Our corporate standard is McAfee Enterprise, unfortunately this is non-negotiable.
On two types of servers I'm responsible for, SQL & Web, we have noticed major performance issues with the corporate standard setup.
- Max scan time 45sec
- One policy for all processes
- Scan ALL files on write, read and open for backup
- Heuristics: Find unknown programs, trojans and macros
- Detect unwanted programs
- Exclude: EVT, LDF, LOG, MDF, VMD, , windows file protection)
This of course still causes major slowdowns. IIS .NET recompiles are slow especially with SharePoint, SQL backups and restores, SQL Analysis Services, Integration Services and temp data from them as well.
I have looked from time to time, for some best practices on setting up McAfee of SQL & SQL Analysis Service, SQL Integration Service, Visual Studio, Sharepoint, and .NET web servers in general.
How do people setup McAfee enterprise on their corporate serves keeping security intact, but affecting performance as minimally as possible?
Has anyone run across white papers on these setups?

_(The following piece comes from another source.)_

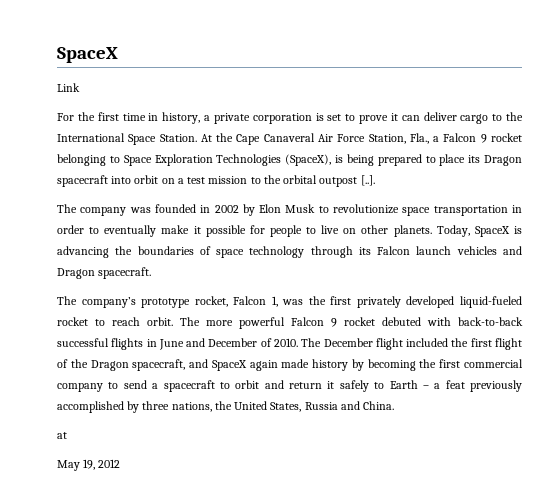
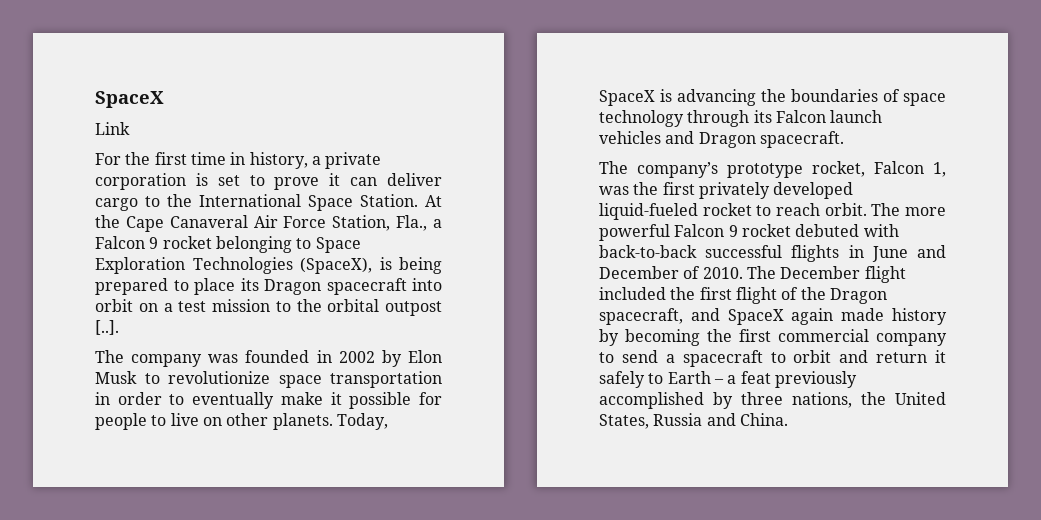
- at
- May 19, 2012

Obviously some are case by case, but there must be some best practices out there somewhere.
I only maintain McAfee on the desktops, but I have found this KB for McAfee exclusions and suggestions on servers:
https://kc.mcafee.com/corporate/index?page=content&id=KB66909
And there is the Microsoft page:
http://support.microsoft.com/kb/822158
The user maintained McAfee sticky forum post that includes McAfee specific wilcards etc.:
http://community.mcafee.com/message/20623#20623
I am adding them to the ePo in case the networks guys get around to asking for them.
I would consider scanning only on writes, not reads. I'd also suggest doing a weekly scan instead of daily if you're doing that. If I'm not mistaken Mcafee has some whitepapers on their portal about how to configure the scanning client for servers with specific apps (exchange, AD, etc).
Also, exclude SQL Backup files based on the extensions you are using. This will reduce the latency on capturing your backups to disk so you can ship 'em off. Exclude .NDF, which is customary to use for additional data files for SQL Server.